Sorry for asking questions again, and thanks for your time.

In the attachment, I've put all 192 slices from an AD subject. Here is a couple of silly questions that I wanna make sure:

1: .imwirte function returns all black images with .png, does this matter? (the matrix is fine, I could use .imread to get back to original image.)
2: I wanna remove noisy slices and non-tissue slices, and is there any standard for removing those slices or do I have to remove?
3: When I open a new NifTI file on MRIcron, it returns a different initial Y value for the initial coronal slice. For example, Y=47 for subject A, and Y=59 for subject B. Does this different Y value refer that they have different brain size, but the corresponding initial slices (Y=47 & Y=59) come from the same or similar coronal plane position? Or how can I check my two slices have a similar plane position without (or before) doing normalization?

Thank you.

Jumatay
Attachment: MRI_Slices.pdf
Jun 14, 2018  12:06 PM | Chris Rorden
RE: Slice selection
These are general questions that are not specific to MRIcron. I would suggest you attend a FSL, SPM, FreeSurfer, etc workshop to learn more. You may also want to check out the powerpoints, demos, web pages and tutorials for my Image to Inference class.
  

1.) I have never of '.imwirte' or 'imread' - do you refer to the Matlab functions imread and imwrite or the Python SicPy functions imread and imwrite? Regardless, as I stated earlier I would only use PNG output for publication, as it downsamples your data to 8 bits (while MRI and CT typically have 16-bit precision). For Matlab you would use SPM's spm_vol and spm_read_vols to read the NIfTI data directly
 hdr = spm_vol('myimg.nii');
 img = spm_read_vols(hdr);
for Python you could use NiftiLib.

2.) Typically images outside the brain are removed when you normalize your data. This is an automated process, which will reslice your data to standard space. 
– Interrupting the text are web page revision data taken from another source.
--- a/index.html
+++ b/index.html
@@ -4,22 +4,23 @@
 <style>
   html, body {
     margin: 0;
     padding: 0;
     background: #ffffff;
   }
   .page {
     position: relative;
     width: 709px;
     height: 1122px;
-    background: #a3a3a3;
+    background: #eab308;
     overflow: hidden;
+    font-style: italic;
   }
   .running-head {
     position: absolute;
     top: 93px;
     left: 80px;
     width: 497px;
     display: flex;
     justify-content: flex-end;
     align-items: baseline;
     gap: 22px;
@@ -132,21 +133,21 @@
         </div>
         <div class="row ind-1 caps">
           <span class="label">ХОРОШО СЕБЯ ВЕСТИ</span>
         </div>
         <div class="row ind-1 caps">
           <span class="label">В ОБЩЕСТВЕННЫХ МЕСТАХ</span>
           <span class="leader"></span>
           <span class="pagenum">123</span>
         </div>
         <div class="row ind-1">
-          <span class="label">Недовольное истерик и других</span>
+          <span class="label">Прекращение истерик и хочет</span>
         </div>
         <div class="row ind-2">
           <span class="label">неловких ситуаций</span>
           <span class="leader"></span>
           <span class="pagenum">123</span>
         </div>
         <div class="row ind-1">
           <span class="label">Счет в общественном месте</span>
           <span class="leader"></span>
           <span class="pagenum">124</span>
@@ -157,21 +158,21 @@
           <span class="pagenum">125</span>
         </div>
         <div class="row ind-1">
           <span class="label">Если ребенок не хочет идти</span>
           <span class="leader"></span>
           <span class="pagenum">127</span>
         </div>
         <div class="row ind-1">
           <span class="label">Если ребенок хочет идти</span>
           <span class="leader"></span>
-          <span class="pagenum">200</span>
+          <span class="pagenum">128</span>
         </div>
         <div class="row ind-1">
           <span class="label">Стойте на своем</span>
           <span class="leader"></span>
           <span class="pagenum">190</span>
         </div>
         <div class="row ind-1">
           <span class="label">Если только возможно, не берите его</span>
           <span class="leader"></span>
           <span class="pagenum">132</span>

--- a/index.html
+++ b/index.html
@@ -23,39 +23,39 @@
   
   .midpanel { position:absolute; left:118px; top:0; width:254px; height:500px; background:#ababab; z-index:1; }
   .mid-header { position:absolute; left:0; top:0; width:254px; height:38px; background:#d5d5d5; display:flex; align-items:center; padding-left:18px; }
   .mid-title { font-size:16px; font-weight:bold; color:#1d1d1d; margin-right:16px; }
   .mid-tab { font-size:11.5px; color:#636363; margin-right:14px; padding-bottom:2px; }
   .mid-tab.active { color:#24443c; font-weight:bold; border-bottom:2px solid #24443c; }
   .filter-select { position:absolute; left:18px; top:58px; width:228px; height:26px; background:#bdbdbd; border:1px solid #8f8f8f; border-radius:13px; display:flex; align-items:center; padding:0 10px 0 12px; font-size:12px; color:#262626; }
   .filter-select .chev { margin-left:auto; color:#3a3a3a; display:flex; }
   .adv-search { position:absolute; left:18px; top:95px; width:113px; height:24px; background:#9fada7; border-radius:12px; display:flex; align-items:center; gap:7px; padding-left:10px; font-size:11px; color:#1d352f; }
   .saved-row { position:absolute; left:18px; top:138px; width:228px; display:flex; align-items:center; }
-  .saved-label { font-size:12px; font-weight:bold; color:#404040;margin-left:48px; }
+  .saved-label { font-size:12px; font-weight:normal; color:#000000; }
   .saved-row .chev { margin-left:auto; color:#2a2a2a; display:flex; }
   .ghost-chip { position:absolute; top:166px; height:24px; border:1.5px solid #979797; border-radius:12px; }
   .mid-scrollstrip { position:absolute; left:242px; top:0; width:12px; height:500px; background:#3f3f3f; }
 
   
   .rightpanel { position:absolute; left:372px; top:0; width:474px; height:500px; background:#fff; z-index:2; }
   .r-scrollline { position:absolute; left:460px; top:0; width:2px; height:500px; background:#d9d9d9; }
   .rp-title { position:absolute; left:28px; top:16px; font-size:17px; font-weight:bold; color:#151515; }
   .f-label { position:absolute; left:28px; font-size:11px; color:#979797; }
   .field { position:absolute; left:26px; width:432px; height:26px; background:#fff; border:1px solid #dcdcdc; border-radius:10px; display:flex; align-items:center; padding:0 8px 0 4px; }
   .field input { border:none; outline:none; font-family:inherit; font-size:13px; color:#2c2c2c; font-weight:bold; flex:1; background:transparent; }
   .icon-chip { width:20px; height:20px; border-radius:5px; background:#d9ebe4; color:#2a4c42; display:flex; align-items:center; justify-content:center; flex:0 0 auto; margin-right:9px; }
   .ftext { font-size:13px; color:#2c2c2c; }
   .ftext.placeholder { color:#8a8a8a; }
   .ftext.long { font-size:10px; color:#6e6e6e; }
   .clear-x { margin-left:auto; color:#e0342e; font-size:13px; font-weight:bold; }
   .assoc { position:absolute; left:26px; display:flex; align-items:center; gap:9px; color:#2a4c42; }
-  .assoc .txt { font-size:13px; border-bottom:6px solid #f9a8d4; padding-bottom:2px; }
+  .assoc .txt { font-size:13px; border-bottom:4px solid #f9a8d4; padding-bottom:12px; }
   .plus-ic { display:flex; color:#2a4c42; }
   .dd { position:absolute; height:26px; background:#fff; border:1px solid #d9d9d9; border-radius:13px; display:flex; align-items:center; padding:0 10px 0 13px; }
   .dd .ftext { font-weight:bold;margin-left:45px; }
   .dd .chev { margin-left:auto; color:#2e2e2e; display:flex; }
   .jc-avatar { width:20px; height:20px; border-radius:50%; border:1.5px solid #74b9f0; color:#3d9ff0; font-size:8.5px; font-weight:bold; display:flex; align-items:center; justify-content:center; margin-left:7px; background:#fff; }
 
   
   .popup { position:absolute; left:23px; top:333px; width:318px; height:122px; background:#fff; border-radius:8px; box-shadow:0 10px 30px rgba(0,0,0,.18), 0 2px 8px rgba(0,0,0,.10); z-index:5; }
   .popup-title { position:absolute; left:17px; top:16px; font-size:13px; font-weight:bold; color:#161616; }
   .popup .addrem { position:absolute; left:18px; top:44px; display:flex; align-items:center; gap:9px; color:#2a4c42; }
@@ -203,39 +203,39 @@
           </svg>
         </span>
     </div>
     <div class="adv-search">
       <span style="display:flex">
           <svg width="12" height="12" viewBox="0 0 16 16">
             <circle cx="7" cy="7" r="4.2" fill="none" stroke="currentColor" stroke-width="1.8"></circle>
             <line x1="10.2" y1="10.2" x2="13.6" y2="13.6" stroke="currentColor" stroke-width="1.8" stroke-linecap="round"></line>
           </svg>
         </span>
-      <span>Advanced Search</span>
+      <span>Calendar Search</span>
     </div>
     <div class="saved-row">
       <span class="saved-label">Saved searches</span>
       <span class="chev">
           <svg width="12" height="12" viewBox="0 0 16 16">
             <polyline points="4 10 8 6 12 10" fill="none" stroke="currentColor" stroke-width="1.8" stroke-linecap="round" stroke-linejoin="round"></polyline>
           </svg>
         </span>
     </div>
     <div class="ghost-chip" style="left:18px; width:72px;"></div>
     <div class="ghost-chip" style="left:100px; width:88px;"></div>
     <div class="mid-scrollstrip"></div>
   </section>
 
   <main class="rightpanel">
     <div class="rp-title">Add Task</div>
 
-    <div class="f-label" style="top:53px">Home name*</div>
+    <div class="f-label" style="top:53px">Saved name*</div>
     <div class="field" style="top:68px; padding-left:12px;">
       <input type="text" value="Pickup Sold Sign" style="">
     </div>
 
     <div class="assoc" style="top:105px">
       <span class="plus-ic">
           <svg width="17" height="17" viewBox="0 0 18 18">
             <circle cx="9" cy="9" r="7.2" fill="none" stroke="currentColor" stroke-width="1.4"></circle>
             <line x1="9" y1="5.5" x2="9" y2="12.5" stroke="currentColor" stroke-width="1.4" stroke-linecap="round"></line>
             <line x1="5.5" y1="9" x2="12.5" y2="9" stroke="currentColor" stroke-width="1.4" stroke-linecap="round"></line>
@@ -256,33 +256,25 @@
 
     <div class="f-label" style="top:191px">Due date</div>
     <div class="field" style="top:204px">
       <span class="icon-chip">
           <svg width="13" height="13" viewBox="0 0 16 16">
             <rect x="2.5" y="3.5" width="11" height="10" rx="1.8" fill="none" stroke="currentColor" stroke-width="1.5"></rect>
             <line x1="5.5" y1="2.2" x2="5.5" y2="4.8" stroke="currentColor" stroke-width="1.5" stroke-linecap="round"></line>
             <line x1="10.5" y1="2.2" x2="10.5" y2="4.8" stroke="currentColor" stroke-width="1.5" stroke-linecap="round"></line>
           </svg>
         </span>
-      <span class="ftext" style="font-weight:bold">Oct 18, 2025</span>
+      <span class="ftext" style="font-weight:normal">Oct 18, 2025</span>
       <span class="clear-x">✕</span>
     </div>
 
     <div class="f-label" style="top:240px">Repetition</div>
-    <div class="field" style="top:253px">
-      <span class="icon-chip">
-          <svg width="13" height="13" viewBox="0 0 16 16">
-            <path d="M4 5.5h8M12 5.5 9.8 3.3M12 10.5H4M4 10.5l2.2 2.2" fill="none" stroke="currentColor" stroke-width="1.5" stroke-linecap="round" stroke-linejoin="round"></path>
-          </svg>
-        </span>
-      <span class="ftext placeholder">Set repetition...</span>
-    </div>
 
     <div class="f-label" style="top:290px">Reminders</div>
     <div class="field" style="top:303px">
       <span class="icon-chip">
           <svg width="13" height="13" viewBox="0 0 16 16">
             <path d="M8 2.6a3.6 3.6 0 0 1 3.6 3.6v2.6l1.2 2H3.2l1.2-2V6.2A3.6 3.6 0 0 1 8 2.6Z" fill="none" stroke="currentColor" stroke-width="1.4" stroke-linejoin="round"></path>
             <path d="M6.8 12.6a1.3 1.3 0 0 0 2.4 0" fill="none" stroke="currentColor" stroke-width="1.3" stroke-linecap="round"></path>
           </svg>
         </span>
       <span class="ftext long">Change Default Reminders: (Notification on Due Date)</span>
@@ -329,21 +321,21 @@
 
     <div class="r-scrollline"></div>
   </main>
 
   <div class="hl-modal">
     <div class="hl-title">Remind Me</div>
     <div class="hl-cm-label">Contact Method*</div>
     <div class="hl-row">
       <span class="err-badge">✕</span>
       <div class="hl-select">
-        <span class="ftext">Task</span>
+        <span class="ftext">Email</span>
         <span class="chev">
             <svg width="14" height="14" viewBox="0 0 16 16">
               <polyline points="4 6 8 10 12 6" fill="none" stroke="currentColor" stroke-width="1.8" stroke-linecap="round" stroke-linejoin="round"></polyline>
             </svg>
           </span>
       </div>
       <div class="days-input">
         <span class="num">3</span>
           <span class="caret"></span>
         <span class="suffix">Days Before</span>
3.) The initial coordinates shown when you load an image in my software is the origin of the image as determined by the header S/QForm. For raw data this is the isocenter (MRI) or table center (CT), for normalized brains this should be near the anterior commissure. You can change the S/QForm to set this as you wish.
Jun 15, 2018  09:06 PM | jumatay - University of Saskatchewan
RE: Slice selection
Dear Chris,

Thank you so much and appreciate it.